▸ WORK TO BE COMPLETED:
The records are to be copied word for word, and the pictures dropped.

▸ DATA LISTING:
○ ○ ○
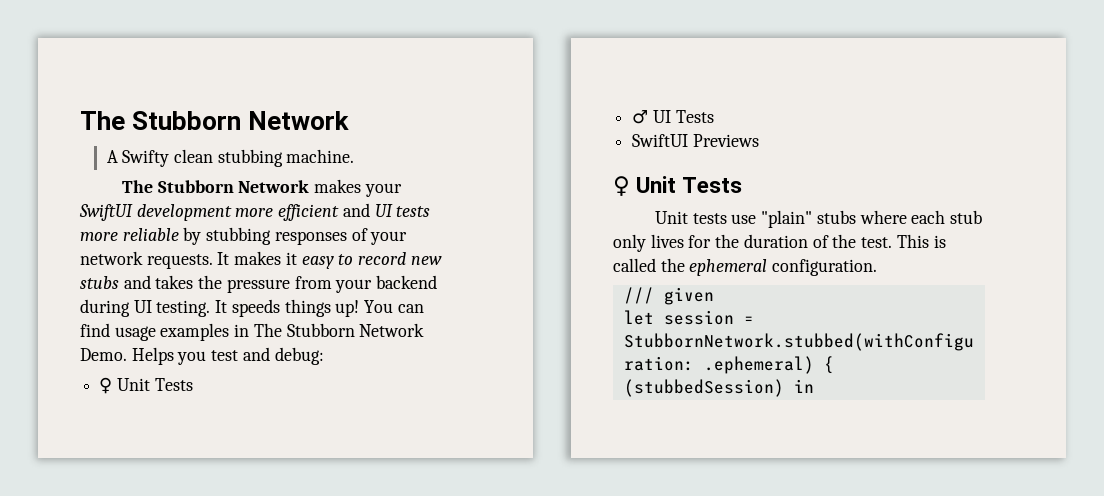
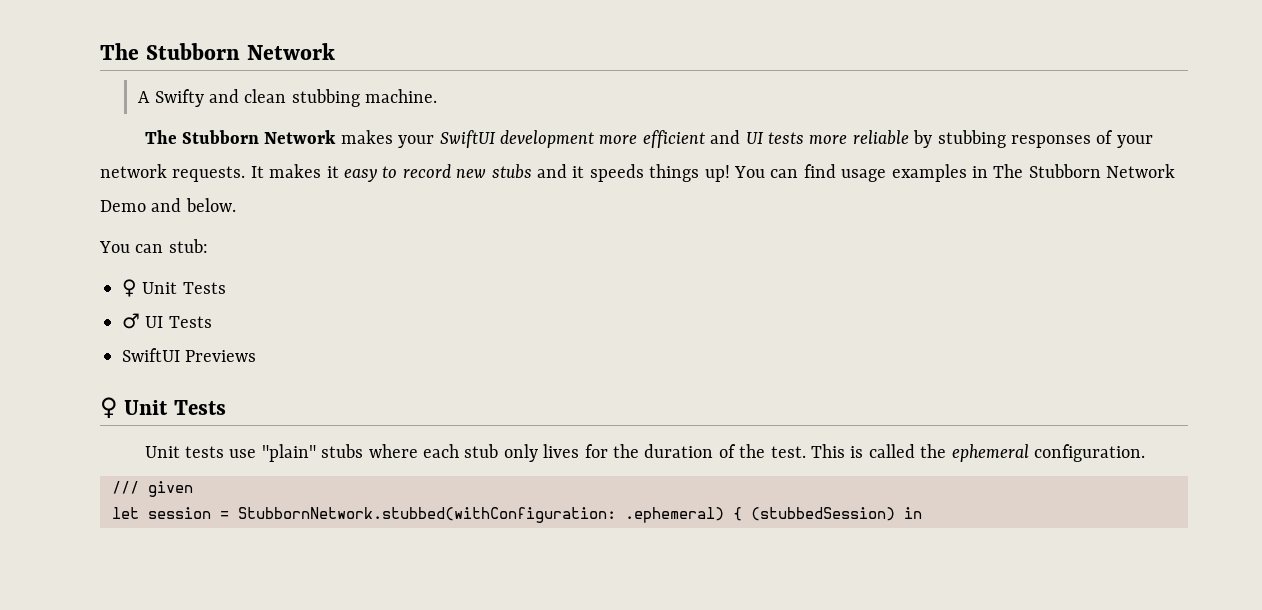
- A Swifty clean stubbing machine.
+ A Swifty and clean stubbing machine.
- It makes it easy to record new stubs and takes the pressure from your backend during UI testing. It speeds things up!
+ It makes it easy to record new stubs and it speeds things up!
- You can find usage examples in The Stubborn Network Demo. Helps you test and debug:
+ You can find usage examples in The Stubborn Network Demo and below.
+ You can stub:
○ ○ ○
▸ ANSWER TO THIS TASK:
- A Swifty clean stubbing machine.
+ A Swifty and clean stubbing machine.
- It makes it easy to record new stubs and takes the pressure from your backend during UI testing. It speeds things up!
+ It makes it easy to record new stubs and it speeds things up!
- You can find usage examples in The Stubborn Network Demo. Helps you test and debug:
+ You can find usage examples in The Stubborn Network Demo and below.
+ You can stub:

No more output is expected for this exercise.